Question

Light of wavelength $\mathbf{500}\mathbf{}\mathit{n}\mathit{m}$ diffracts through a slit of width$\mathbf{2}\mathit{\mu }\mathit{m}$ and onto a screen that is $\mathbf{2}\mathit{m}$away. On the screen, what is the distance between the center of the diffraction pattern and the third diffraction minimum?

Short answer

The distance between the center of the diffraction pattern and the third diffraction minimum is$1.5mm$ .

Step-by-step solution

Given data:

The wavelength of incident light $\lambda =500n\mathrm{m}$:

Slit width: $d=2mm$

Distance of screen from slit: $D=2m$

Diffraction from a single slit:

The distance of the ${\mathit{m}}_{\mathbf{t}\mathbf{h}}$ order single slit diffraction minima from thecentral maxima for slit width $\mathit{d}$ and screen distance $\mathit{D}$ is

$\mathit{x}\mathbf{=}\frac{\mathbf{m}\mathbf{\lambda }\mathbf{D}}{\mathbf{d}}$ .....(1)

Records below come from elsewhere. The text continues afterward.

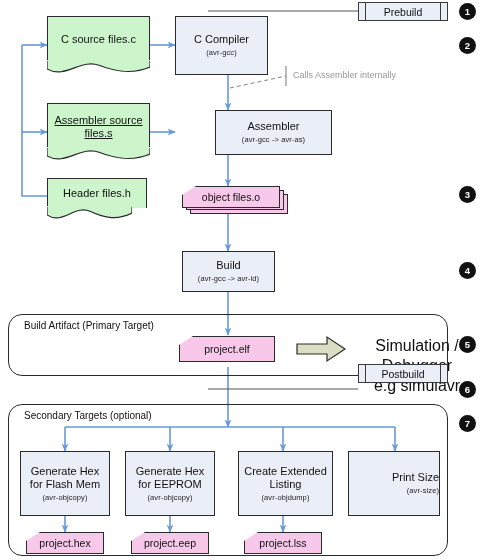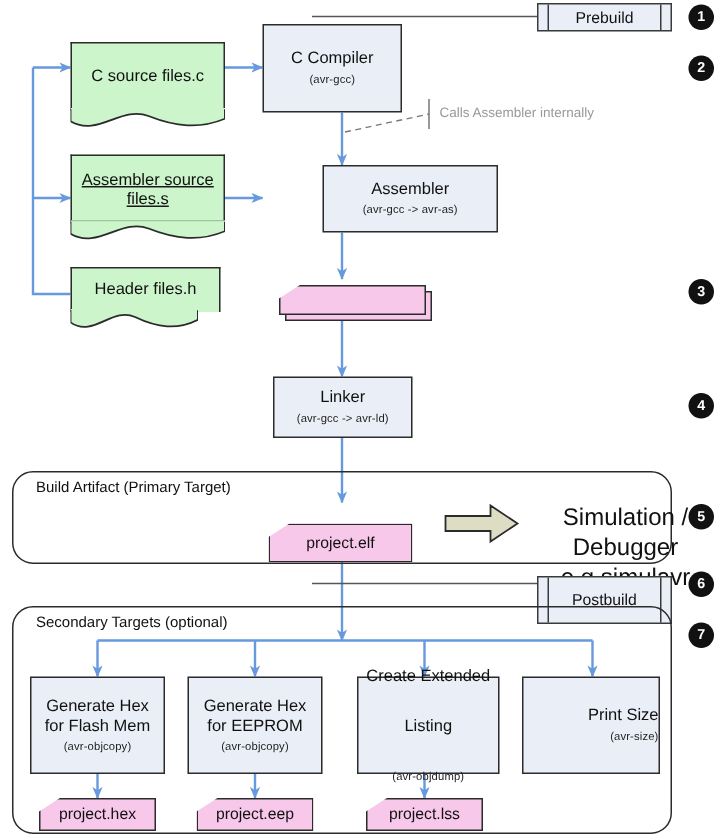--- a/index.html
+++ b/index.html
@@ -110,21 +110,21 @@
 
     <path d="M297,344 L327,344 L327,337 L345,349 L327,361 L327,354 L297,354 Z" fill="#ddddc4" stroke="#2b2b2b" stroke-width="1.2"></path>
   </svg>
 
   <div class="pdp" style="left:358px;top:2px;width:90px;height:19px;">
     <span class="bar" style="left:6px;"></span>
     <span class="bar" style="right:6px;"></span>
     <span class="t">Prebuild</span>
   </div>
 
-  <div style="position:absolute;left:47px;top:16px;width:103px;height:62px;margin-top:12px;">
+  <div style="position:absolute;left:47px;top:16px;width:103px;height:62px;">
     <div class="node doc" style="left:0;top:0;width:103px;height:46px;">
       <span class="t">C source files.c</span>
     </div>
     <svg class="docwave" style="top:44px;" viewBox="0 0 103 18" preserveAspectRatio="none">
       <path d="M0,0 L0,10 C18,22 34,-2 52,6 C70,14 86,16 103,8 L103,0 Z" fill="#ccf5cc" stroke="#2b2b2b" stroke-width="1.3"></path>
       <path d="M0,0 L103,0" stroke="#ccf5cc" stroke-width="2"></path>
     </svg>
   </div>
 
   <div class="node proc" style="left:175px;top:16px;width:93px;height:59px;">
@@ -156,41 +156,44 @@
     </div>
     <svg class="docwave" style="top:28px;" viewBox="0 0 85 18" preserveAspectRatio="none">
       <path d="M0,0 L0,10 C15,22 28,-2 43,6 C58,14 71,16 85,8 L85,0 Z" fill="#ccf5cc" stroke="#2b2b2b" stroke-width="1.3"></path>
       <path d="M0,0 L85,0" stroke="#ccf5cc" stroke-width="2"></path>
     </svg>
   </div>
 
   <div style="position:absolute;left:182px;top:186px;width:110px;height:28px;">
     <div class="node data" style="position:absolute;left:8px;top:8px;width:98px;height:20px;"></div>
     <div class="node data" style="position:absolute;left:4px;top:4px;width:98px;height:20px;"></div>
+    <div class="node data" style="position:absolute;left:0;top:0;width:98px;height:22px;">
+      <span class="t">object files.o</span>
+    </div>
   </div>
 
   <div class="node proc" style="left:182px;top:251px;width:93px;height:41px;">
-    <span class="t">Linker</span>
+    <span class="t">Build</span>
     <span class="s">(avr-gcc -&gt; avr-ld)</span>
   </div>
 
   <div class="group" style="left:8px;top:314px;width:440px;height:62px;">
     <span class="glabel">Build Artifact (Primary Target)</span>
   </div>
 
-  <div class="node data" style="left:179px;top:336px;width:96px;height:26px;margin-top:13px;">
+  <div class="node data" style="left:179px;top:336px;width:96px;height:26px;">
     <span class="t">project.elf</span>
   </div>
 
   <div class="sidetext" style="left:334px;top:336px;width:112px;">
     <span>Simulation / Debugger</span><br>
     <span>e.g simulavr</span>
   </div>
 
-  <div class="pdp" style="left:358px;top:384px;width:90px;height:32px;">
+  <div class="pdp" style="left:358px;top:364px;width:90px;height:19px;">
     <span class="bar" style="left:6px;"></span>
     <span class="bar" style="right:6px;"></span>
     <span class="t">Postbuild</span>
   </div>
 
   <div class="group" style="left:8px;top:404px;width:440px;height:152px;">
     <span class="glabel">Secondary Targets (optional)</span>
   </div>
 
   <div class="node proc" style="left:20px;top:451px;width:90px;height:65px;">
@@ -198,21 +201,21 @@
     <span class="t">for Flash Mem</span>
     <span class="s">(avr-objcopy)</span>
   </div>
 
   <div class="node proc" style="left:125px;top:451px;width:90px;height:65px;">
     <span class="t">Generate Hex</span>
     <span class="t">for EEPROM</span>
     <span class="s">(avr-objcopy)</span>
   </div>
 
-  <div class="node proc" style="left:238px;top:451px;width:95px;height:65px;gap:20px;">
+  <div class="node proc" style="left:238px;top:451px;width:95px;height:65px;">
     <span class="t">Create Extended</span>
     <span class="t">Listing</span>
     <span class="s">(avr-objdump)</span>
   </div>
 
   <div class="node proc" style="left:348px;top:451px;width:92px;height:65px;align-items:flex-end;">
     <span class="t">Print Size</span>
     <span class="s">(avr-size)</span>
   </div>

Here,$\mathit{\lambda }$ is the wavelength of the incident light.

Determining the distance of the third minimal from central maxima

Calculate the distance of the third minima from the central maxima by substituting known values into equation (1).

$\begin{array}{l}x=\frac{3\times 500\times {10}^{-9}m\times 2m}{2\times {10}^{-3}m}\\ =0.0015m\\ =1.5mm\end{array}$

Thus, the required distance is $1.5mm$.